RandAugment (from RandAugment: Practical automated data augmentation with a reduced search space) simplifies AutoAugment by eliminating the policy search. It picks num_ops operations at random from a fixed pool and applies each at a uniform magnitude:
import torchvision.transforms.v2 as T

# Apply 2 random ops at magnitude 9 (out of 30 bins)
transform = T.Compose([
    T.RandomResizedCrop(224, antialias=True),
    T.RandAugment(num_ops=2, magnitude=9),
    T.ToDtype(torch.float32, scale=True),
    T.Normalize([0.485, 0.456, 0.406], [0.229, 0.224, 0.225]),
])
Key constructor parameters:
ParameterDefaultDescription
num_ops2Number of augmentation operations applied per forward pass.
magnitude9Magnitude index into the num_magnitude_bins-step grid for all operations.
num_magnitude_bins31Total number of magnitude steps.
interpolationNEARESTInterpolation mode for geometric ops.
fillNoneFill value for areas outside the transformed region.

TrivialAugmentWide

TrivialAugmentWide (from TrivialAugment: Tuning-free Yet State-of-the-Art Data Augmentation) is the simplest strong baseline: it picks one random operation and applies it at a random magnitude drawn uniformly from the full range.

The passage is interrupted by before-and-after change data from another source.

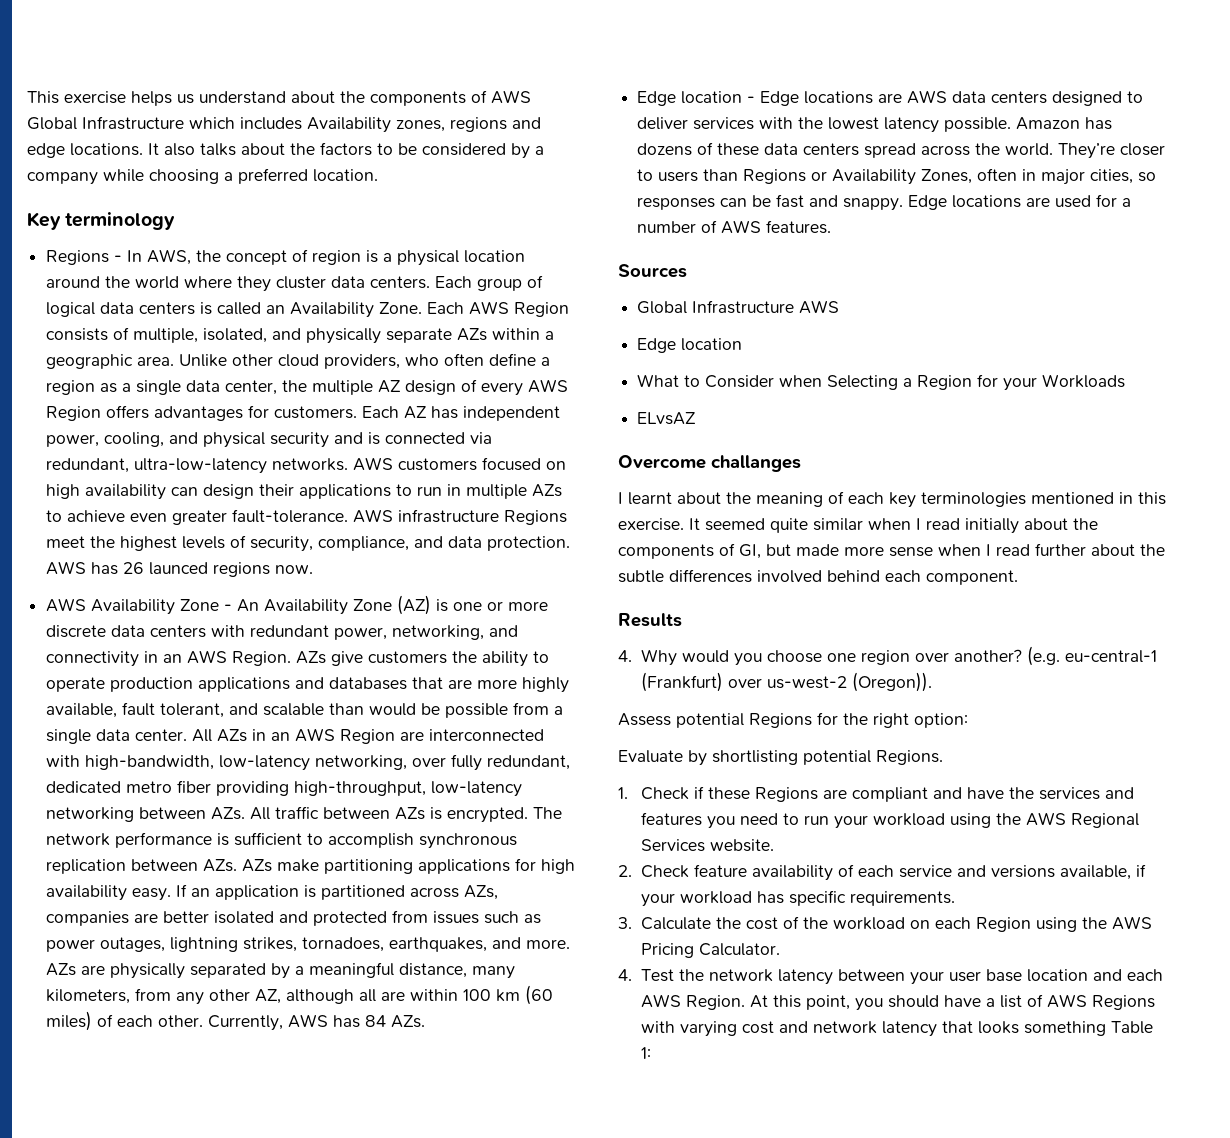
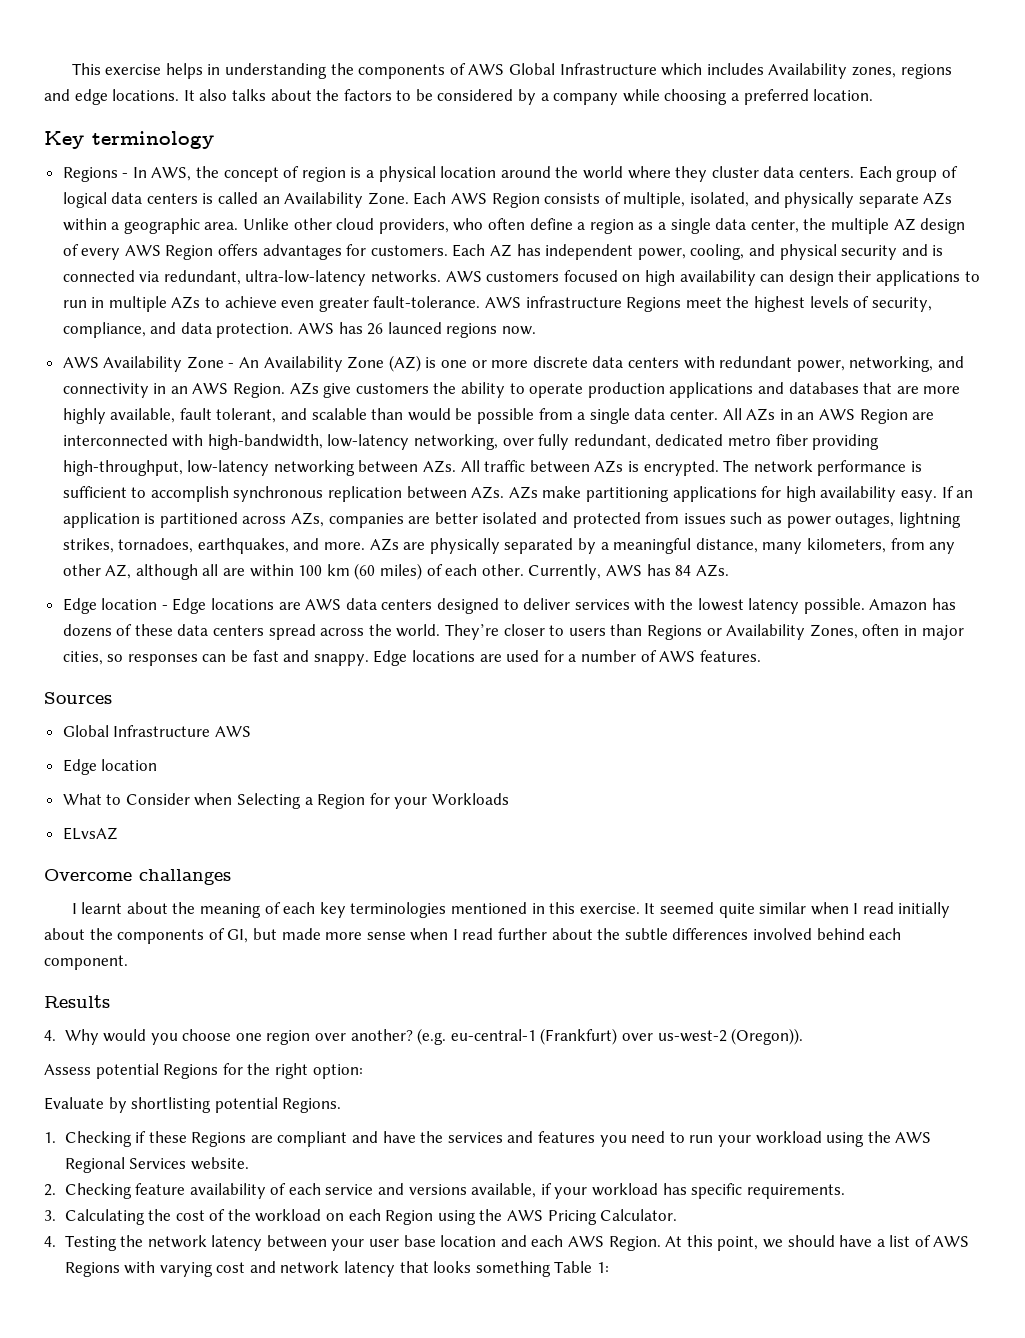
[177,91,335,104] us understand about -> [207,63,328,79] in understanding
[640,787,689,800] Check -> [64,1131,132,1147] Checking
[640,865,689,878] Check -> [64,1183,132,1199] Checking
[640,917,711,930] Calculate -> [64,1209,145,1225] Calculating
[640,969,674,982] Test -> [64,1235,117,1251] Testing
[854,998,883,1011] you -> [762,1239,783,1248] we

No hyperparameter tuning is needed:
import torchvision.transforms.v2 as T

transform = T.Compose([
    T.RandomResizedCrop(224, antialias=True),
    T.TrivialAugmentWide(),
    T.ToDtype(torch.float32, scale=True),
    T.Normalize([0.485, 0.456, 0.406], [0.229, 0.224, 0.225]),
])
TrivialAugmentWide is an excellent starting point when you want strong regularisation with zero tuning overhead. It consistently matches or outperforms AutoAugment on ImageNet-scale training runs.

AugMix

AugMix (from AugMix: A Simple Data Processing Method to Improve Robustness and Uncertainty) mixes several independently augmented versions of the same image with the original, improving robustness to distribution shift:
import torchvision.transforms.v2 as T

transform = T.Compose([
    T.RandomResizedCrop(224, antialias=True),
    T.AugMix(
        severity=3,        # base augmentation severity (1–10)
        mixture_width=3,   # number of augmentation chains to mix
        chain_depth=-1,    # depth per chain; -1 = random in [1, 3]
        alpha=1.0,         # Dirichlet / Beta distribution parameter
    ),
    T.ToDtype(torch.float32, scale=True),
    T.Normalize([0.485, 0.456, 0.406], [0.229, 0.224, 0.225]),
])
ParameterDefaultDescription
severity3Severity of each base augmentation operation (1–10).
mixture_width3Number of independently augmented chains mixed together.
chain_depth-1Depth of each chain. Negative value means sample randomly from [1, 3].
alpha1.0Concentration parameter for the Dirichlet and Beta distributions.
all_opsTrueInclude brightness, contrast, color, and sharpness ops in addition to the core set.

CutMix and MixUp

CutMix and MixUp are batch-level augmentations that interpolate between pairs of training samples. They are applied after the DataLoader assembles a batch, not to individual images.
CutMix and MixUp operate on batched inputs of shape (N, C, H, W). They do not support PIL images, bounding boxes, keypoints, or masks. Labels must be integer class indices (shape (N,)) or already one-hot encoded (shape (N, num_classes)). The output labels are always soft one-hot vectors of shape (N, num_classes) — update your loss function to accept soft targets (e.g., use torch.nn.CrossEntropyLoss which supports probability distributions natively since PyTorch 1.10).
import torch
import torchvision.transforms.v2 as T

# CutMix / MixUp applied to a batch
cutmix = T.CutMix(num_classes=100, alpha=1.0)
mixup  = T.MixUp(num_classes=100, alpha=0.2)
cutmix_or_mixup = T.RandomChoice([cutmix, mixup])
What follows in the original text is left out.